» Available records
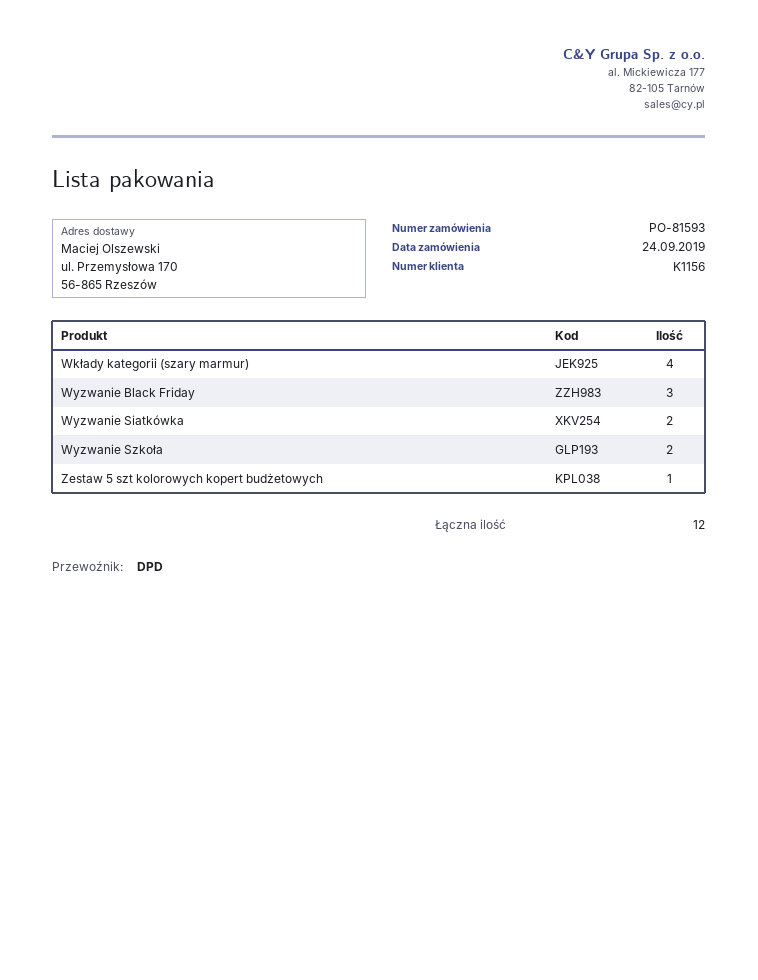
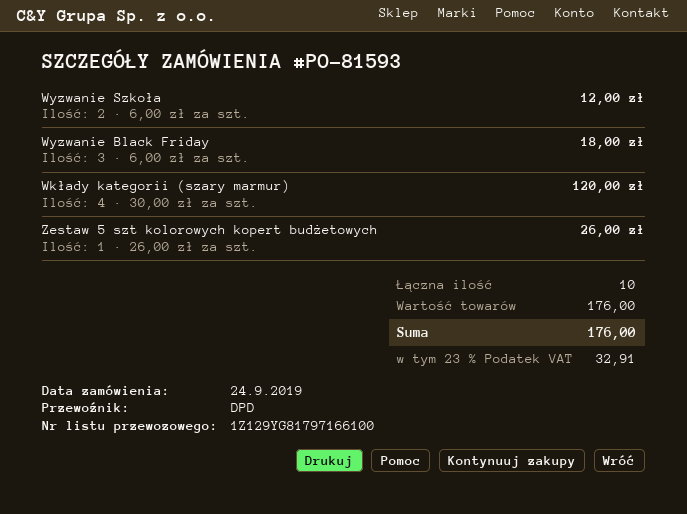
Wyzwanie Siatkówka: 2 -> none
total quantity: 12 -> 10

---

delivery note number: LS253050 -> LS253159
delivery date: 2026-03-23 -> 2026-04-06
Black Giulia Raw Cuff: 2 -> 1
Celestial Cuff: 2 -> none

» What to work on
Every line holding the word "delivery" should be copied out of the material.

» Response
delivery note number: LS253050 -> LS253159
delivery date: 2026-03-23 -> 2026-04-06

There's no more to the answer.